Un triciclo está decorado con banderas de Estados Unidos y Cuba en La Habana el 3 de febrero de 2026
El gobierno de Cuba se asoma ante la posibilidad de que la isla quede al borde de un “desabastecimiento agudo de combustible”, poco más de un mes después de la captura de Nicolás Maduro.
En una inusual comparecencia televisiva, el presidente cubano, Miguel Díaz-Canel, reconoció que la situación energética es “compleja” y que los cubanos van a “vivir tiempos difíciles (…), muy difíciles” tras el cierre del suministro desde Caracas.

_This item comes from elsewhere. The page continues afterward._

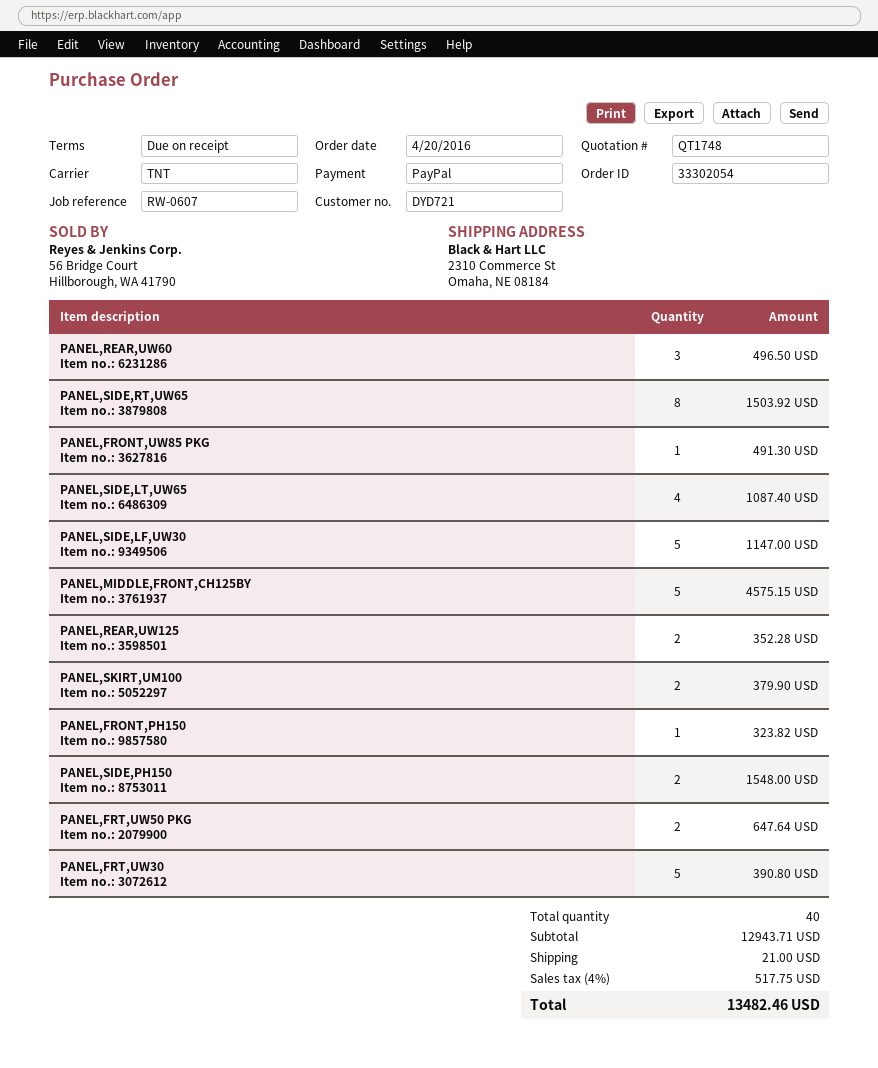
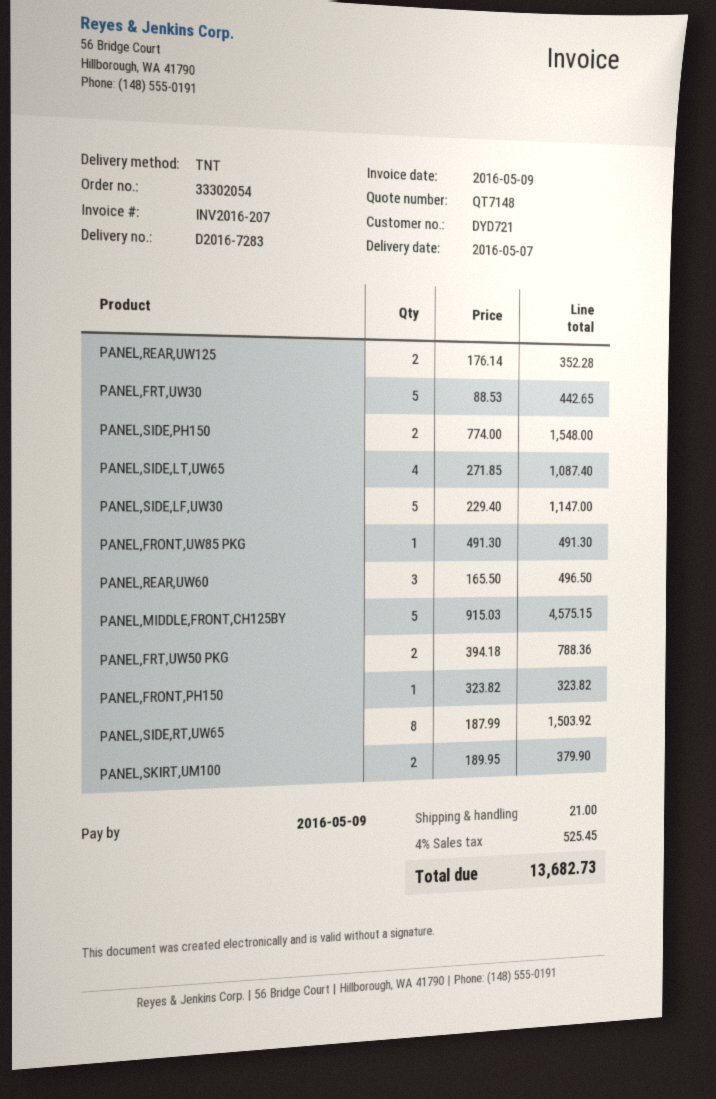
quote number: QT1748 -> QT7148
PANEL,FRT,UW50 PKG: 2 for 647.64 -> 2 for 788.36
PANEL,FRT,UW30: 5 for 390.80 -> 5 for 442.65
tax: 4% = 517.75 -> 4% = 525.45
total: 13482.46 -> 13682.73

El petróleo venezolano cubrió en 2025 30% de las necesidades energéticas de la isla y dos terceras partes del combustible del país deben ser importadas. Además, Cuba no ha recibido combustible desde el exterior desde diciembre y La Habana ha paralizado 40% de su producción energética por el bloqueo petrolero de EEUU.

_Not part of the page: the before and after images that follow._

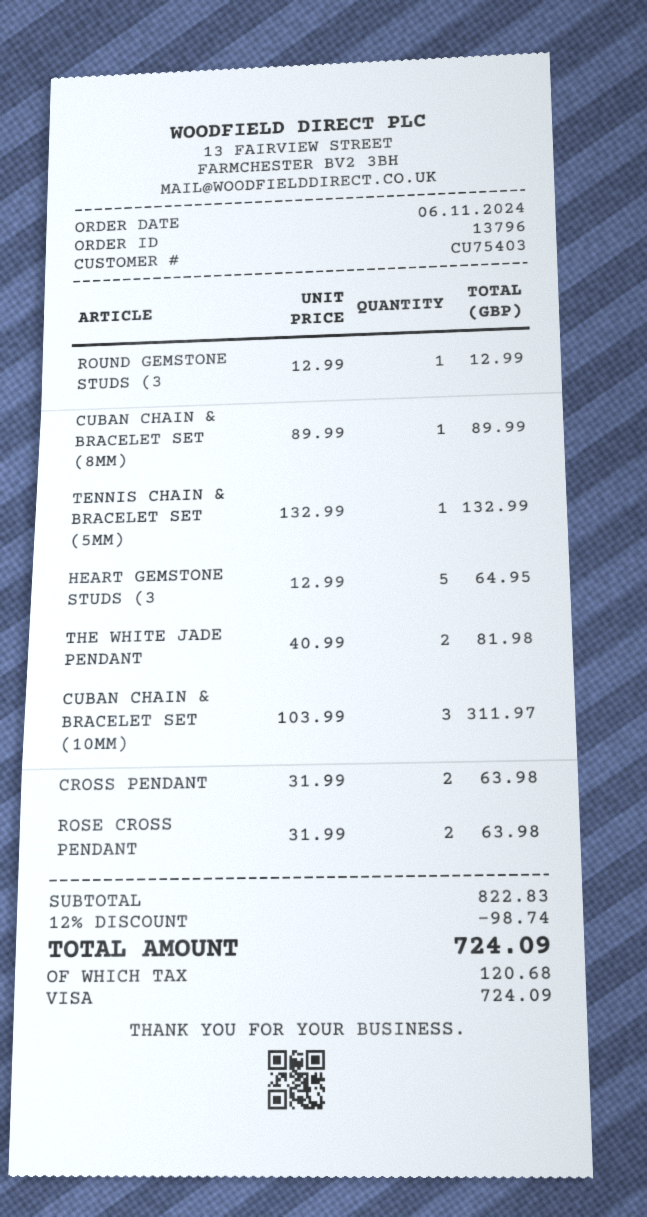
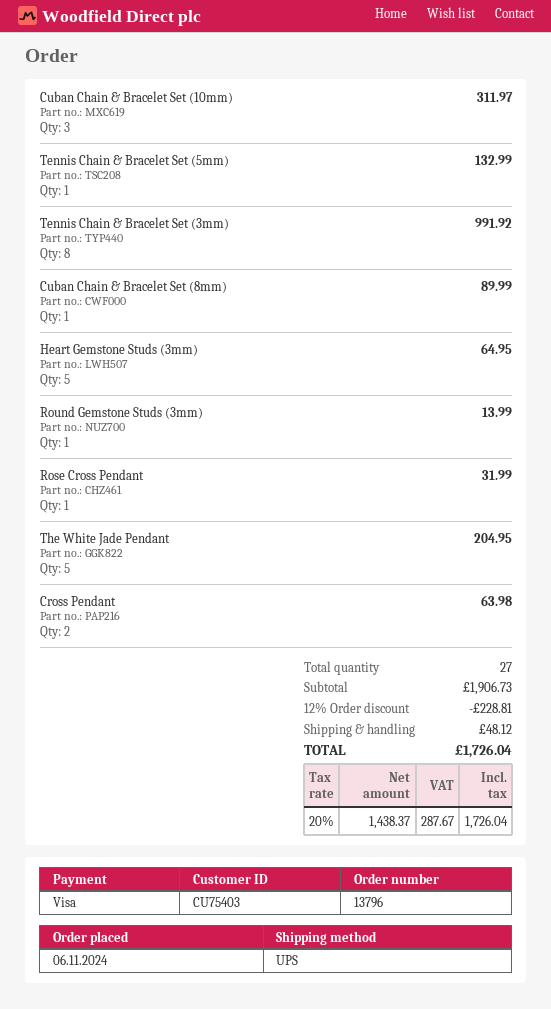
ROUND GEMSTONE STUDS (3: 1 for 12.99 -> 1 for 13.99
THE WHITE JADE PENDANT: 2 for 81.98 -> 5 for 204.95
ROSE CROSS PENDANT: 2 for 63.98 -> 1 for 31.99
Tennis Chain & Bracelet Set (3mm): none -> 8 for 991.92
subtotal: 822.83 -> 1906.73
discount: 12% = 98.74 -> 12% = 228.81
shipping: none -> 48.12
tax: 120.68 -> 287.67
total: 724.09 -> 1726.04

Por el momento, las autoridades han priorizado la poca generación eléctrica para sostener actividades económicas esenciales. Díaz-Canel no detalló cómo evitar el colapso energético, y solo aseguró que la isla no renunciará a recibir combustible del exterior.
Medidas de supervivencia
El presidente aseguró que el bloqueo petrolero tendrá consecuencias serias y que se aplicarán medidas de emergencia. Advirtió que afectarán la transportación y producción de alimentos, el transporte público, los hospitales, las escuelas, la economía y el turismo.
Ante ese escenario, el mandatario indicó que el gobierno retomó como referencia las “indicaciones” de Fidel Castro durante el Periodo Especial. Díaz-Canel revivió la “opción cero”, un plan de supervivencia ante un escenario de “cero petróleo” importado, que implicaría racionamiento extremo y medidas de autosuficiencia.
Crisis crónica
Cuba sufre una grave crisis energética desde mediados de 2024 por averías en sus centrales termoeléctricas y la falta de divisas para importar combustible. La operación militar estadounidense en Caracas significó el fin de un suministro energético vital para la isla.
Expertos estiman que Cuba necesita 110.000 barriles diarios de petróleo, de los cuales Venezuela aportó unos 30.000 en 2025. Luego, Donald Trump firmó una orden que amenazaba con aranceles a los países que suministren petróleo a la isla.
El especialista Jorge Piñón advirtió que, de no recibir nuevos envíos, Cuba podría enfrentar para marzo una “grave crisis”. En lo que va de año, el país apenas ha recibido un petrolero procedente de México con unos 86.000 barriles de crudo.